[Information provided]

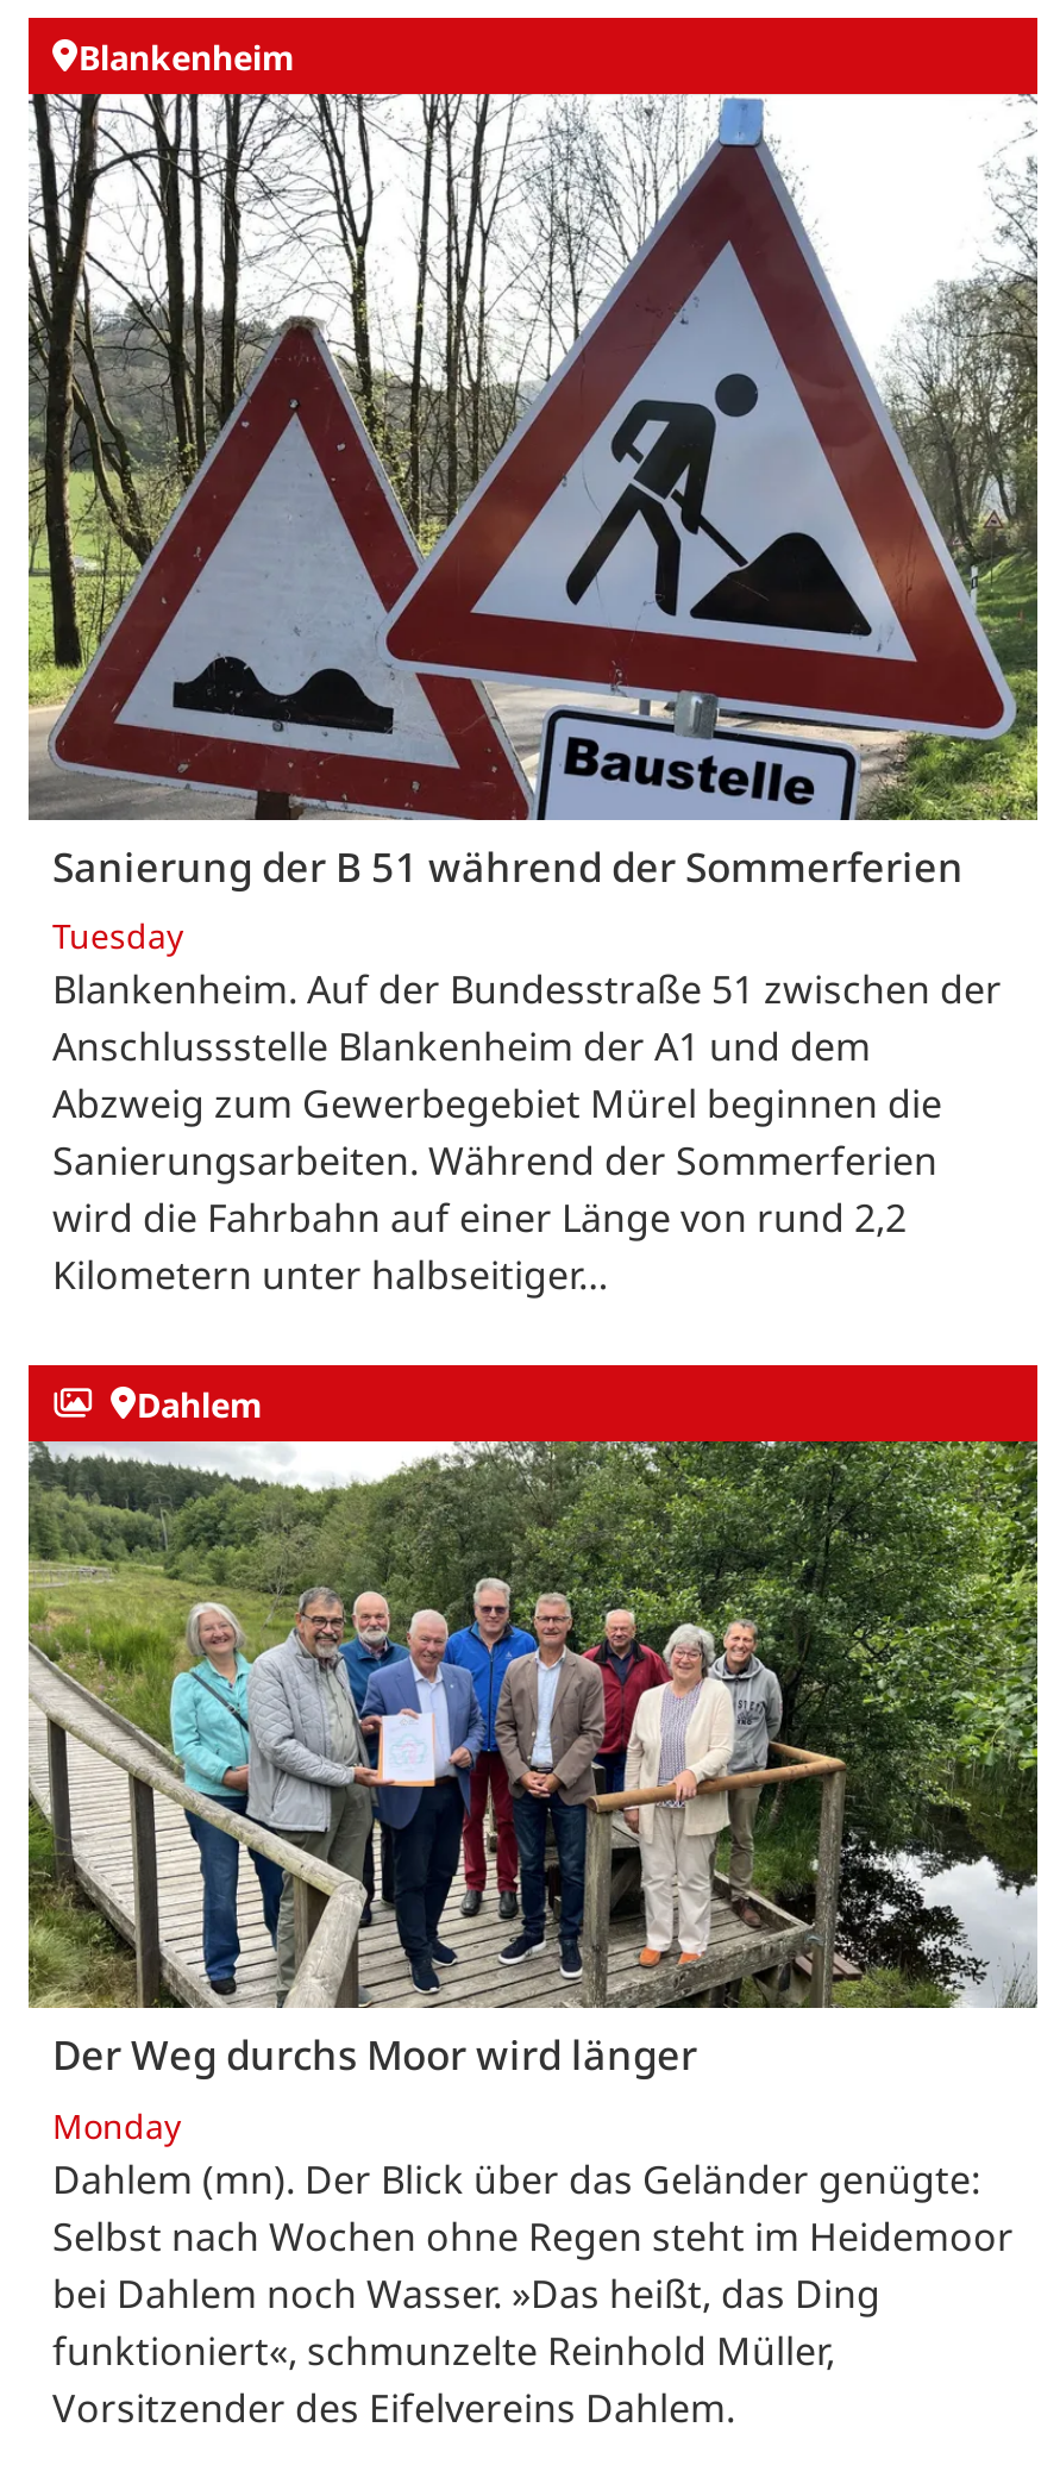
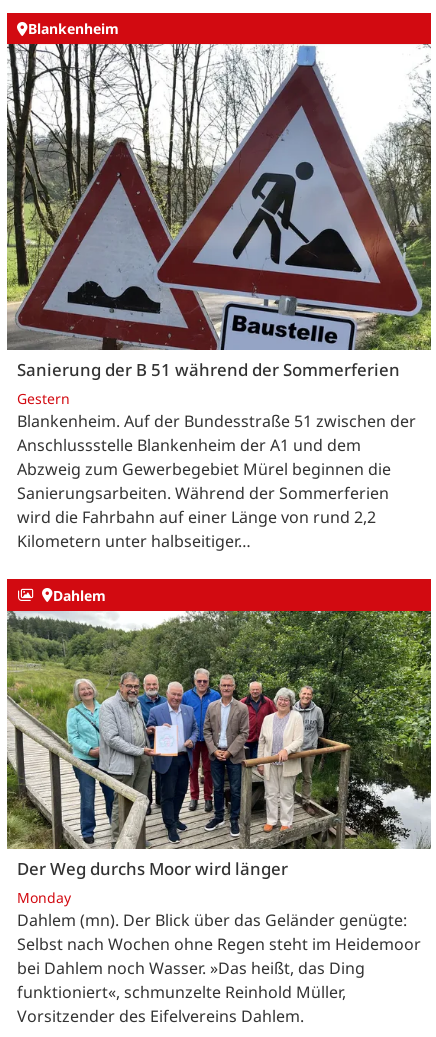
[52,913,183,958] Tuesday -> [17,389,70,408] Gestern

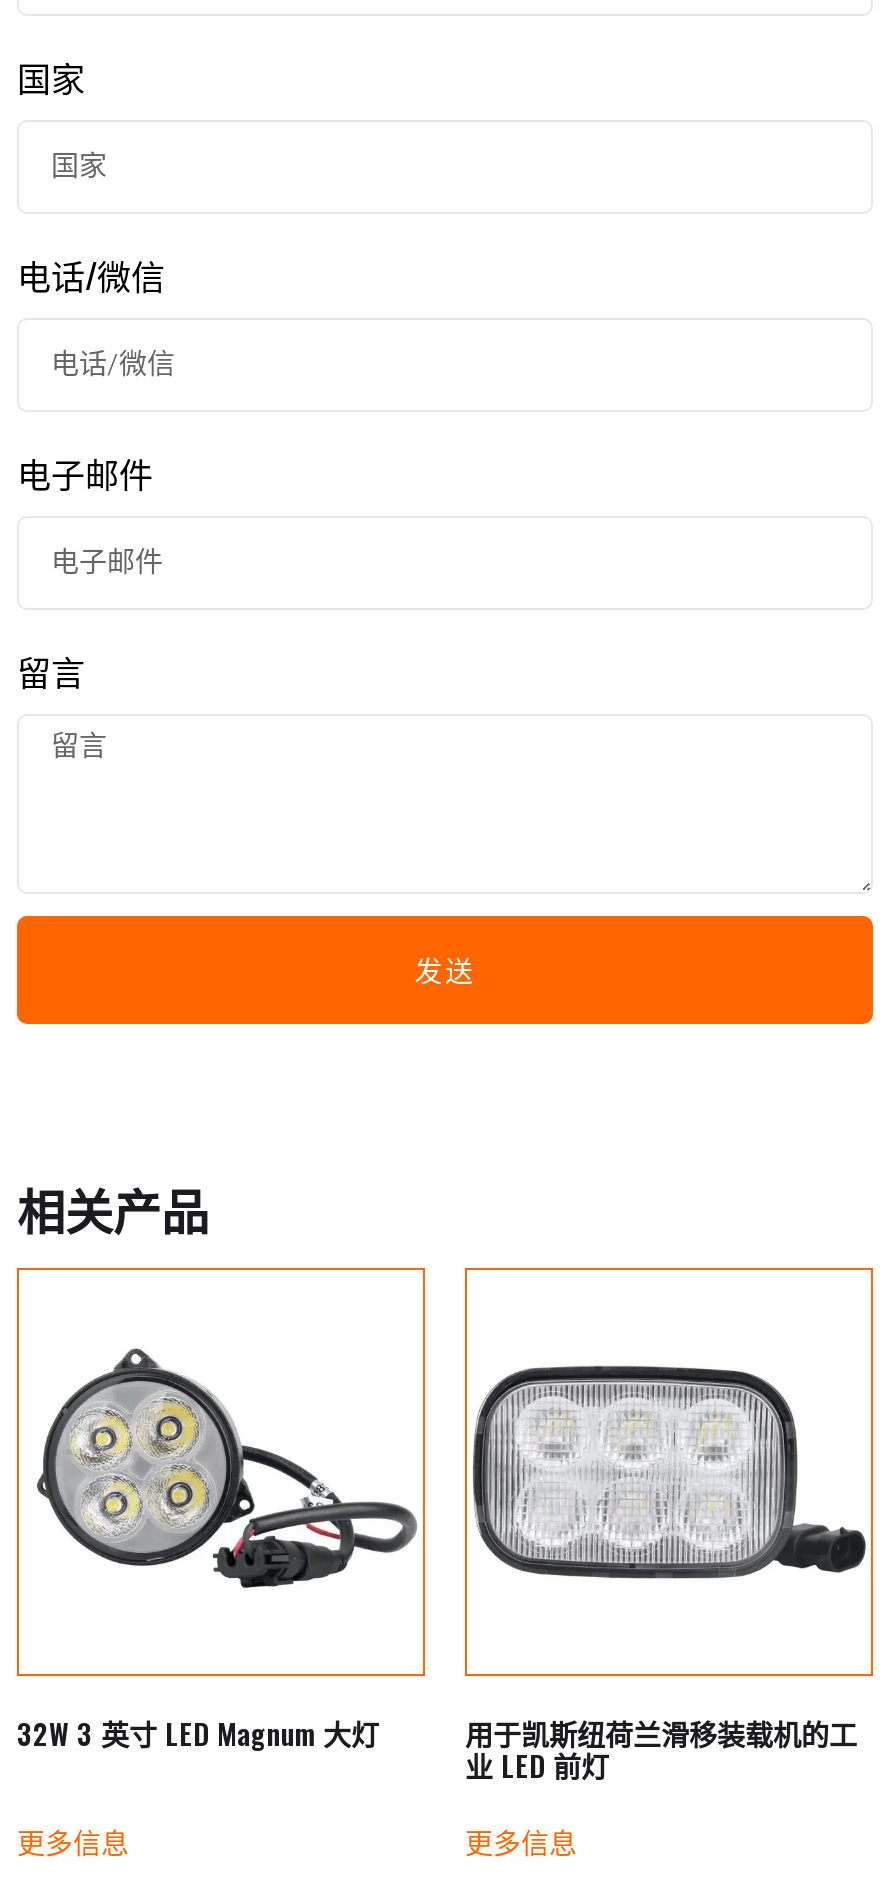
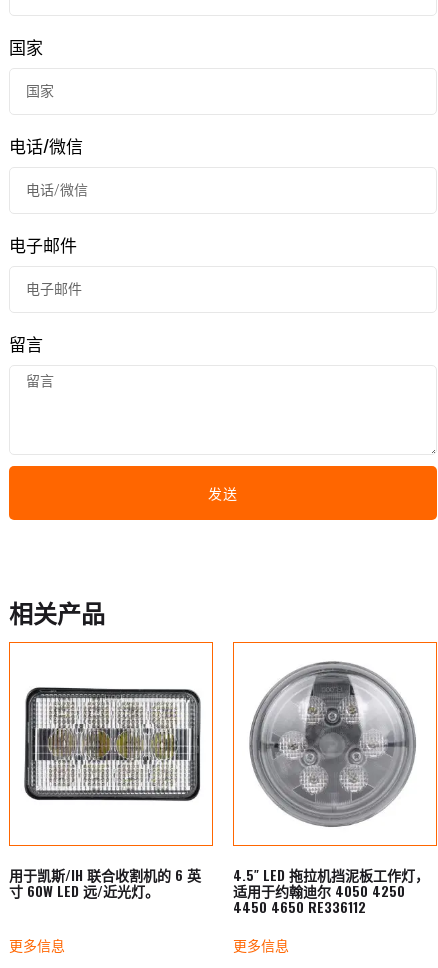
[471,1308,867,1606] [image] -> [237,661,429,828] [image]
[35,1346,419,1590] [image] -> [22,686,204,802] [image]
[17,1713,379,1755] 32W 3 英寸 LED Magnum 大灯 -> [9,864,201,901] 用于凯斯/IH 联合收割机的 6 英 | 寸 60W LED 远/近光灯。
[465,1713,857,1787] 用于凯斯纽荷兰滑移装载机的工 | 业 LED 前灯 -> [233,864,429,917] 4.5″ LED 拖拉机挡泥板工作灯， | 适用于约翰迪尔 4050 4250 | 4450 4650 RE336112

[/Information provided]

For this exercise, copy the lines from the one that contains "[471,1308,867,1606] [image] ->" through the last line of the records, exactly and only those.

[471,1308,867,1606] [image] -> [237,661,429,828] [image]
[35,1346,419,1590] [image] -> [22,686,204,802] [image]
[17,1713,379,1755] 32W 3 英寸 LED Magnum 大灯 -> [9,864,201,901] 用于凯斯/IH 联合收割机的 6 英 | 寸 60W LED 远/近光灯。
[465,1713,857,1787] 用于凯斯纽荷兰滑移装载机的工 | 业 LED 前灯 -> [233,864,429,917] 4.5″ LED 拖拉机挡泥板工作灯， | 适用于约翰迪尔 4050 4250 | 4450 4650 RE336112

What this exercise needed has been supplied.